[[ Supplied material open ]]
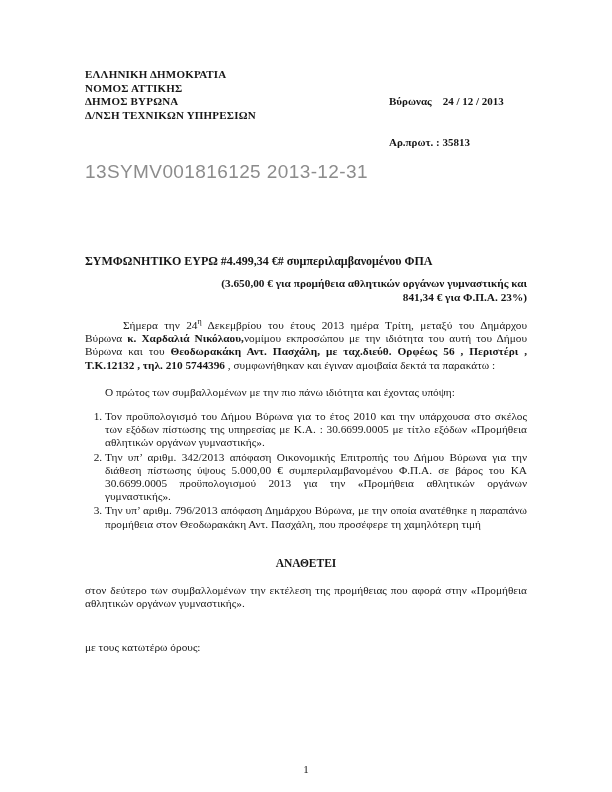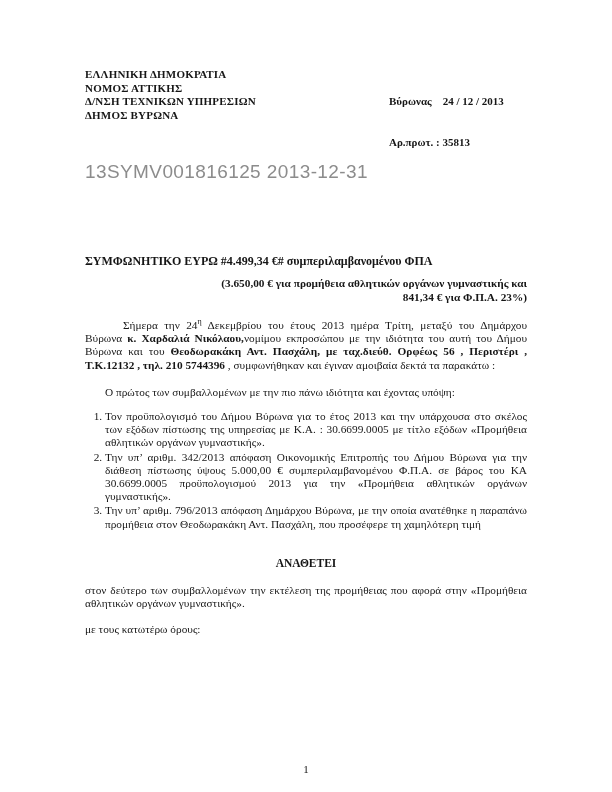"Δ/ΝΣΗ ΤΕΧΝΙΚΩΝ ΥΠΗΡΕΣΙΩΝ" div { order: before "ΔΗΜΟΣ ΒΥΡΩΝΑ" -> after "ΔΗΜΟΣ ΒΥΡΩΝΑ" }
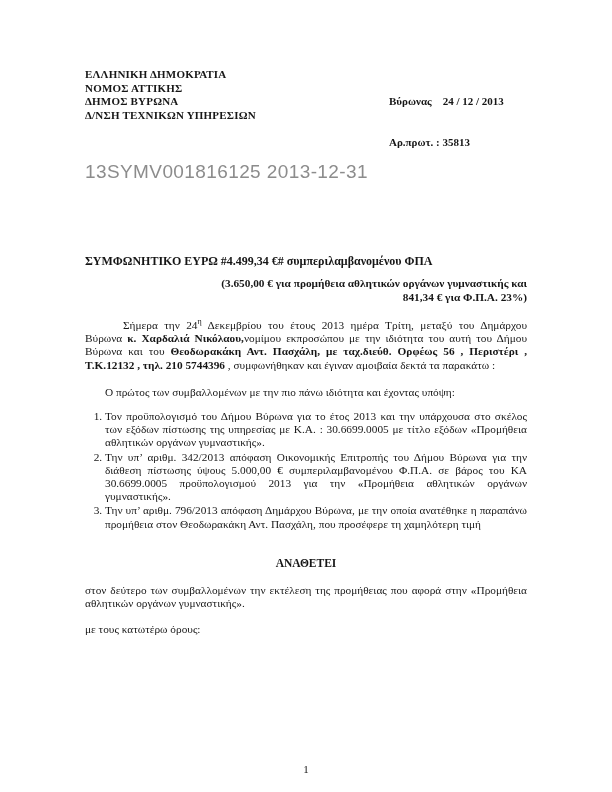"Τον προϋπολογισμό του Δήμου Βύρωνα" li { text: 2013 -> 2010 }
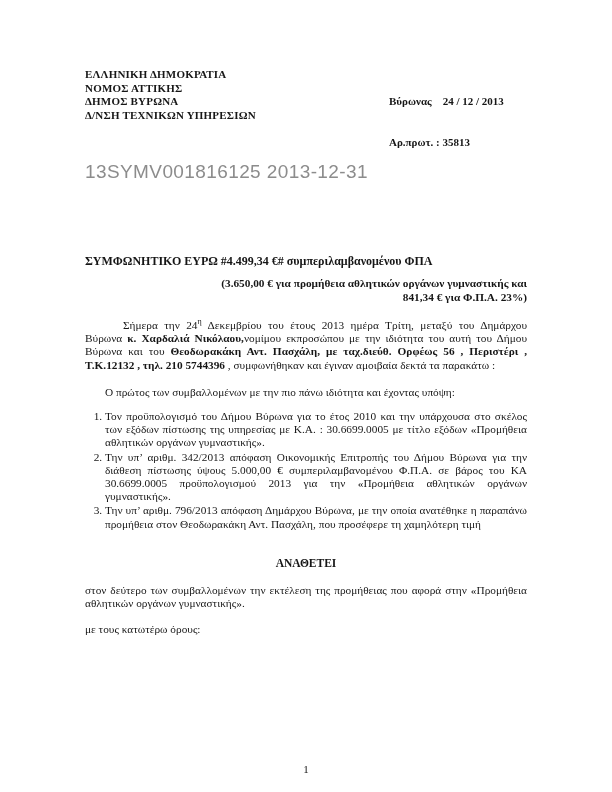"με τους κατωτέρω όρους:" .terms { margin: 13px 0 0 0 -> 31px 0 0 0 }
[[ Supplied material closed ]]
[[ Supplied material open ]]
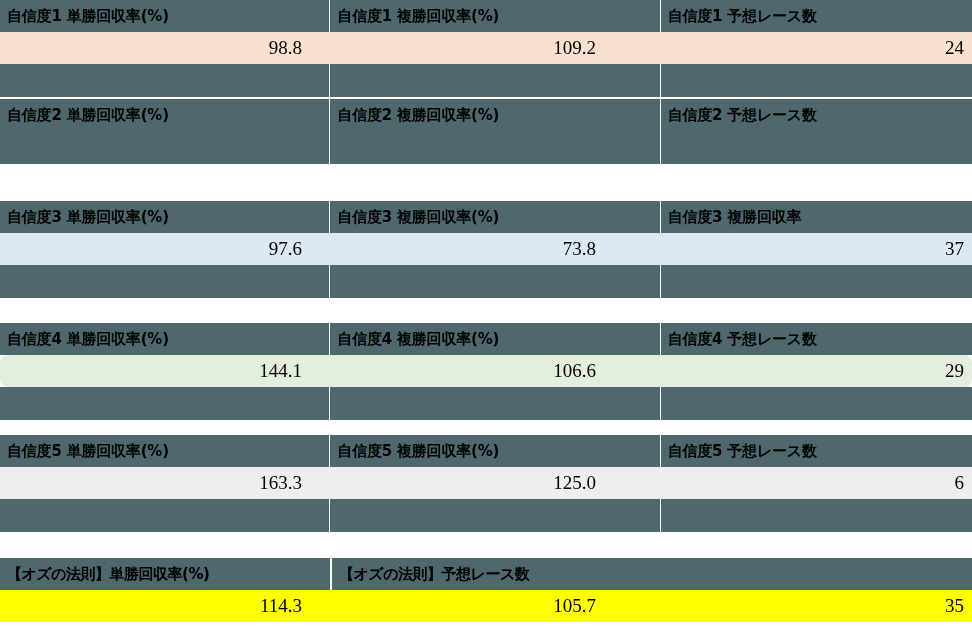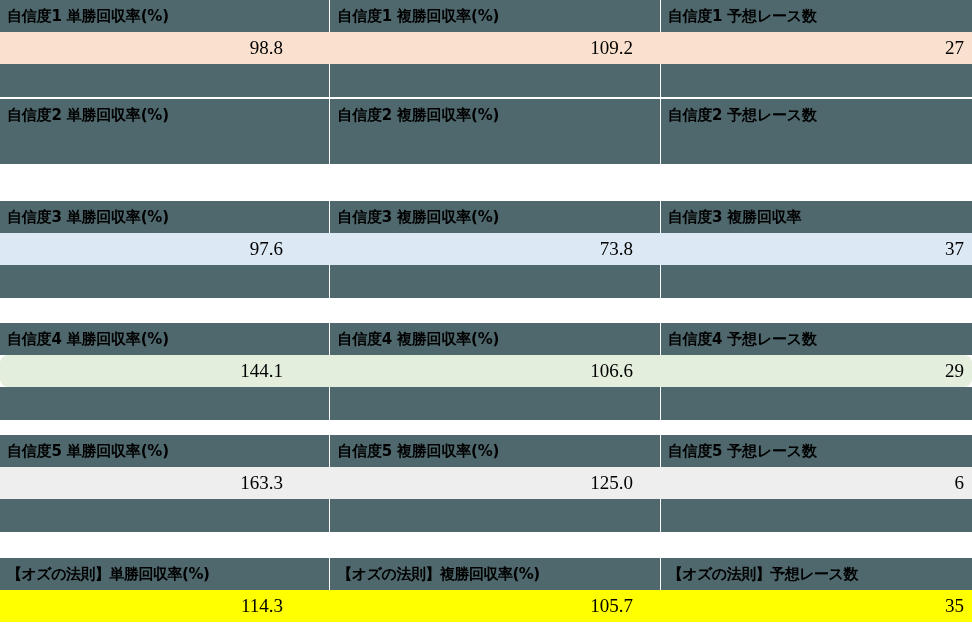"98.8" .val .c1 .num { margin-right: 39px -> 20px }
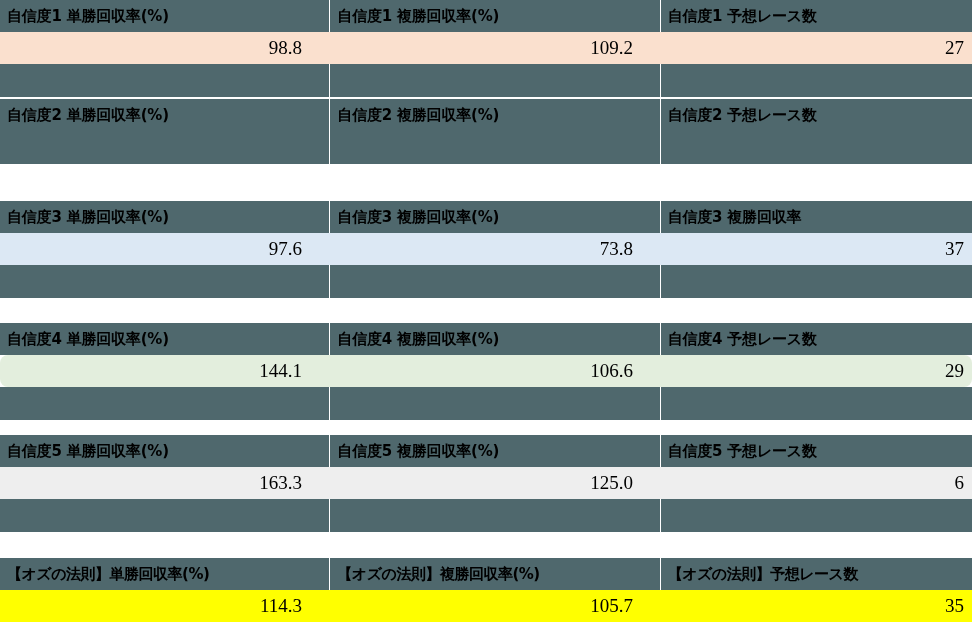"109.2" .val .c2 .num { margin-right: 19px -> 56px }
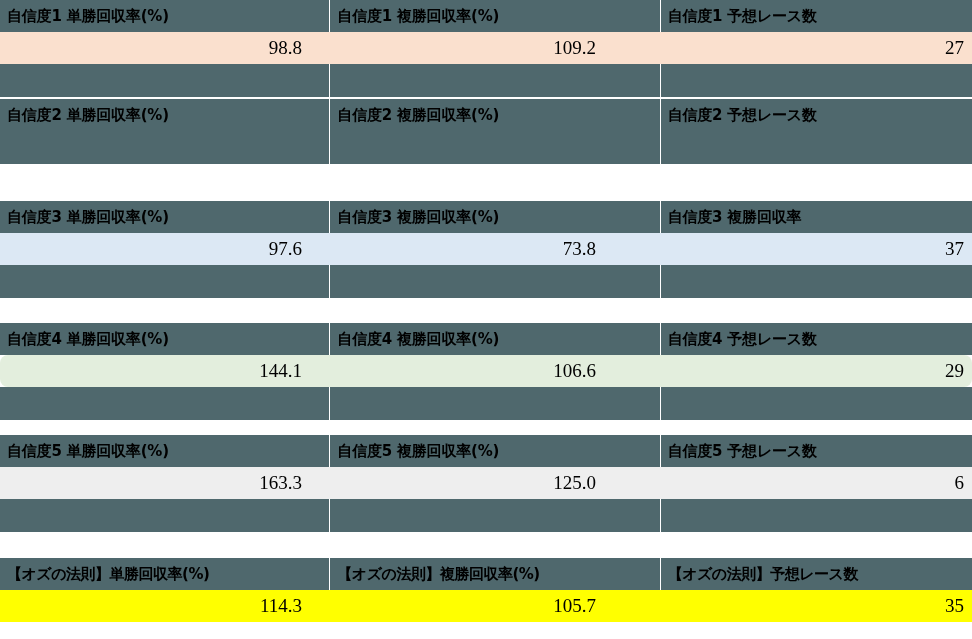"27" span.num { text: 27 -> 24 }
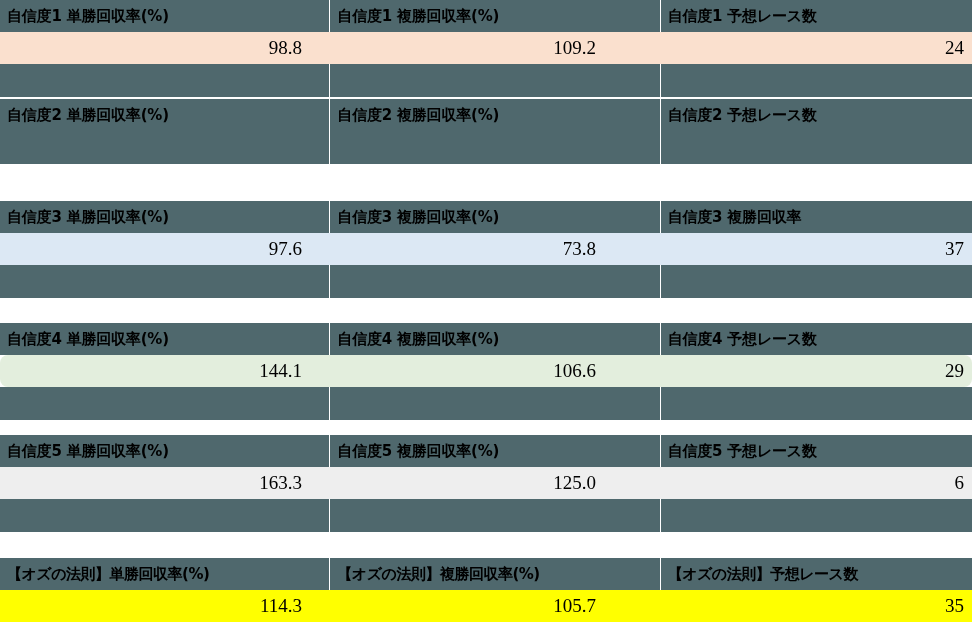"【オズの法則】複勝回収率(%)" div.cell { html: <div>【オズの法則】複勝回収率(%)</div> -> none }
[[ Supplied material closed ]]
Task objective: In the records above, everything from the line with "προϋπολογισμό του Δήμου" down to the line with "margin: 13px 0" must be duplicated exactly, both lines kept. Leave no pictures in.

Written reply:
"Τον προϋπολογισμό του Δήμου Βύρωνα" li { text: 2013 -> 2010 }
"με τους κατωτέρω όρους:" .terms { margin: 13px 0 0 0 -> 31px 0 0 0 }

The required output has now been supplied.